Exercise instructions:
Reproduce the data exactly and drop any pictures it holds.
Start of Records
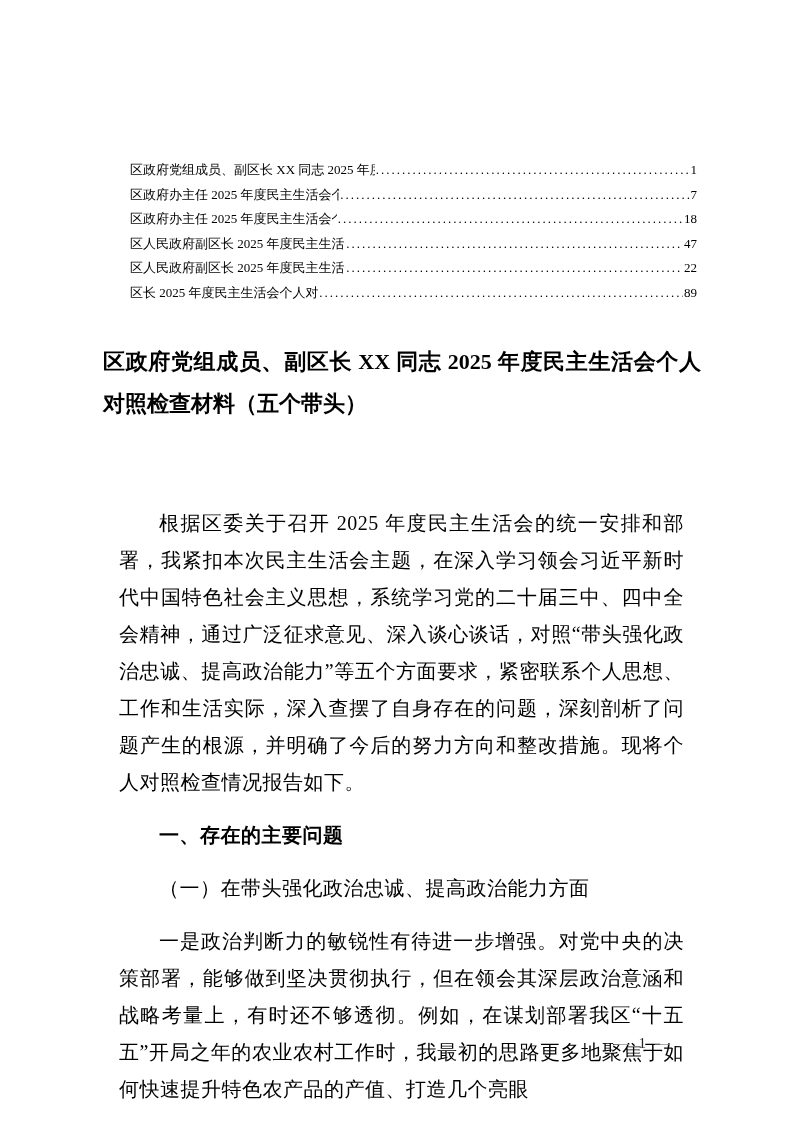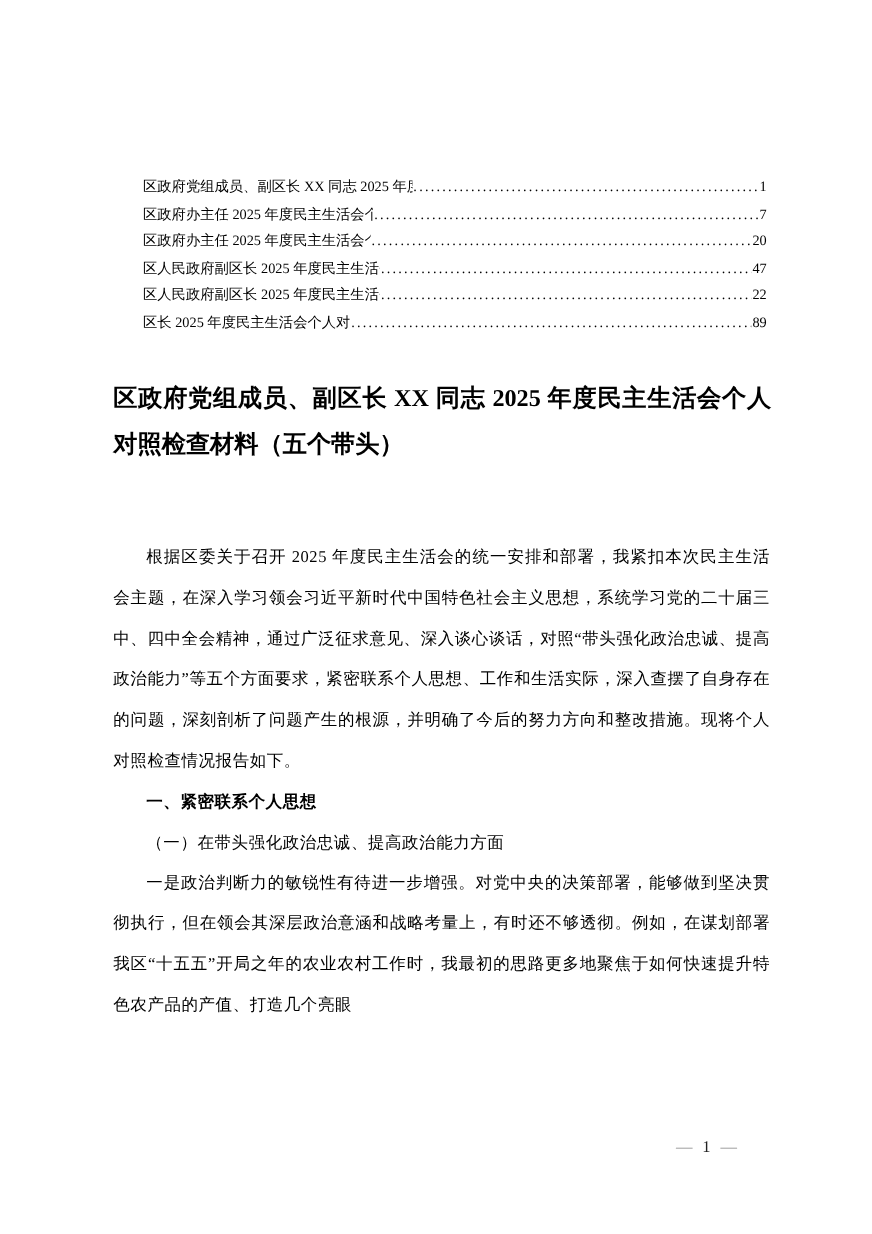--- a/index.html
+++ b/index.html
@@ -119,7 +119,7 @@
     <div class="toc-row">
       <span class="toc-label">区政府办主任 2025 年度民主生活会个人对照检查材料（五个带头）</span>
       <span class="toc-leader"></span>
-      <span class="toc-page">20</span>
+      <span class="toc-page">18</span>
     </div>
     <div class="toc-row">
       <span class="toc-label">区人民政府副区长 2025 年度民主生活会个人对照检查材料（五个带头）</span>

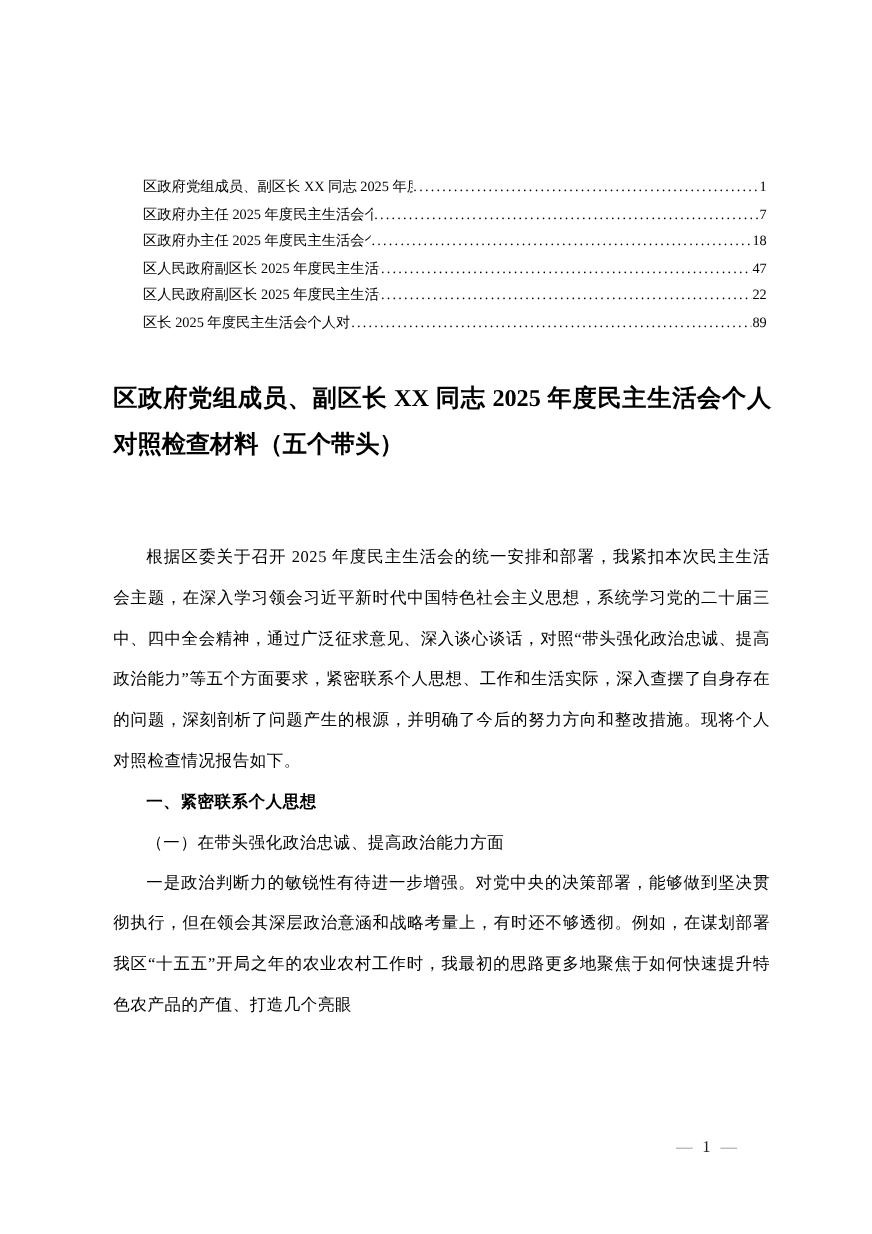--- a/index.html
+++ b/index.html
@@ -70,10 +70,10 @@
     letter-spacing: 0.5px;
   }
   .content p, .content h2, .content h3 {
-    margin: 0;
+    margin: 16px;
     padding: 0;
     text-indent: 2em;
-    font-size: 15px;
+    font-size: 20px;
     line-height: 37px;
     font-weight: normal;
   }

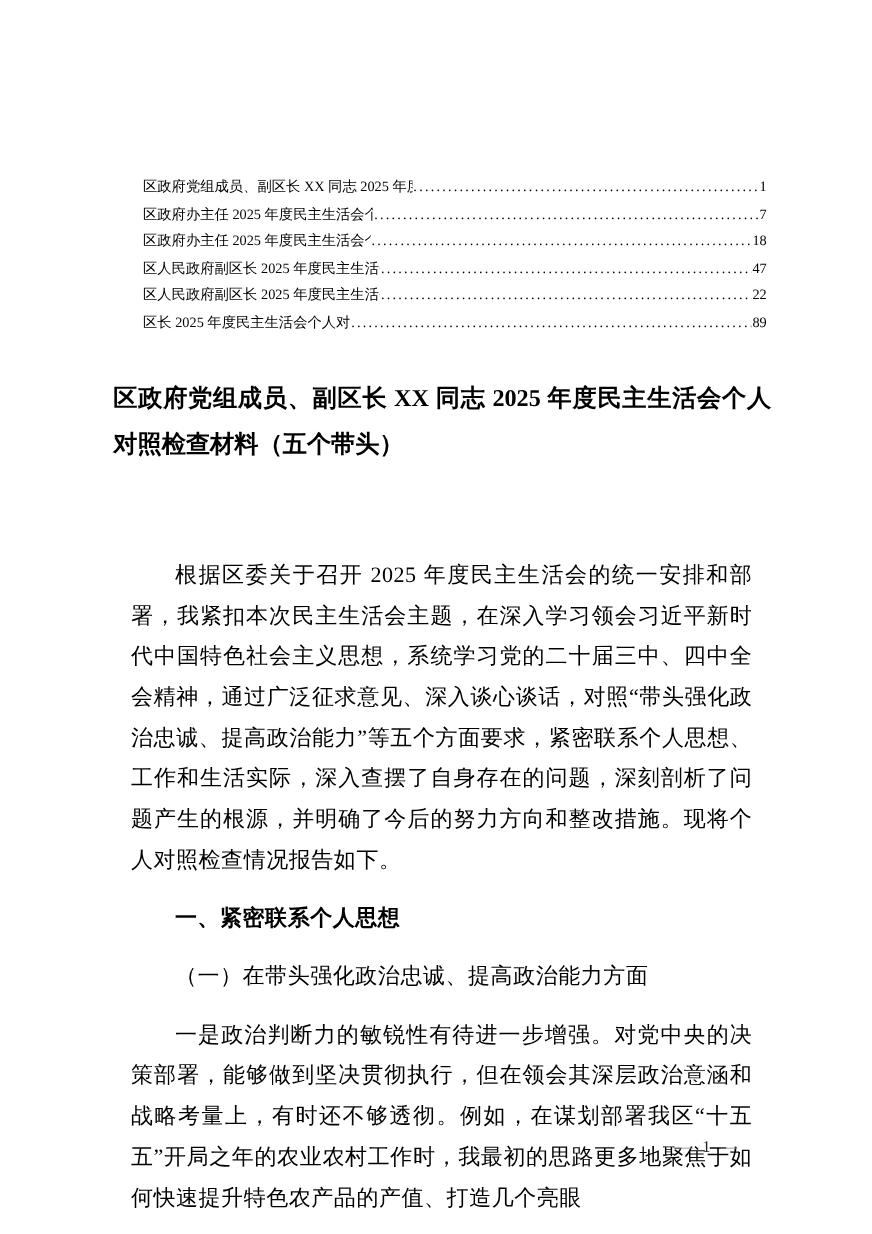--- a/index.html
+++ b/index.html
@@ -142,7 +142,7 @@
 
   <main class="content">
     <p class="para">根据区委关于召开 2025 年度民主生活会的统一安排和部署，我紧扣本次民主生活会主题，在深入学习领会习近平新时代中国特色社会主义思想，系统学习党的二十届三中、四中全会精神，通过广泛征求意见、深入谈心谈话，对照“带头强化政治忠诚、提高政治能力”等五个方面要求，紧密联系个人思想、工作和生活实际，深入查摆了自身存在的问题，深刻剖析了问题产生的根源，并明确了今后的努力方向和整改措施。现将个人对照检查情况报告如下。</p>
-    <h2 class="h-level1">一、紧密联系个人思想</h2>
+    <h2 class="h-level1">一、存在的主要问题</h2>
     <h3 class="h-level2">（一）在带头强化政治忠诚、提高政治能力方面</h3>
     <p class="para">一是政治判断力的敏锐性有待进一步增强。对党中央的决策部署，能够做到坚决贯彻执行，但在领会其深层政治意涵和战略考量上，有时还不够透彻。例如，在谋划部署我区“十五五”开局之年的农业农村工作时，我最初的思路更多地聚焦于如何快速提升特色农产品的产值、打造几个亮眼</p>
   </main>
End of Records
Response area:
--- a/index.html
+++ b/index.html
@@ -119,7 +119,7 @@
     <div class="toc-row">
       <span class="toc-label">区政府办主任 2025 年度民主生活会个人对照检查材料（五个带头）</span>
       <span class="toc-leader"></span>
-      <span class="toc-page">20</span>
+      <span class="toc-page">18</span>
     </div>
     <div class="toc-row">
       <span class="toc-label">区人民政府副区长 2025 年度民主生活会个人对照检查材料（五个带头）</span>

--- a/index.html
+++ b/index.html
@@ -70,10 +70,10 @@
     letter-spacing: 0.5px;
   }
   .content p, .content h2, .content h3 {
-    margin: 0;
+    margin: 16px;
     padding: 0;
     text-indent: 2em;
-    font-size: 15px;
+    font-size: 20px;
     line-height: 37px;
     font-weight: normal;
   }

--- a/index.html
+++ b/index.html
@@ -142,7 +142,7 @@
 
   <main class="content">
     <p class="para">根据区委关于召开 2025 年度民主生活会的统一安排和部署，我紧扣本次民主生活会主题，在深入学习领会习近平新时代中国特色社会主义思想，系统学习党的二十届三中、四中全会精神，通过广泛征求意见、深入谈心谈话，对照“带头强化政治忠诚、提高政治能力”等五个方面要求，紧密联系个人思想、工作和生活实际，深入查摆了自身存在的问题，深刻剖析了问题产生的根源，并明确了今后的努力方向和整改措施。现将个人对照检查情况报告如下。</p>
-    <h2 class="h-level1">一、紧密联系个人思想</h2>
+    <h2 class="h-level1">一、存在的主要问题</h2>
     <h3 class="h-level2">（一）在带头强化政治忠诚、提高政治能力方面</h3>
     <p class="para">一是政治判断力的敏锐性有待进一步增强。对党中央的决策部署，能够做到坚决贯彻执行，但在领会其深层政治意涵和战略考量上，有时还不够透彻。例如，在谋划部署我区“十五五”开局之年的农业农村工作时，我最初的思路更多地聚焦于如何快速提升特色农产品的产值、打造几个亮眼</p>
   </main>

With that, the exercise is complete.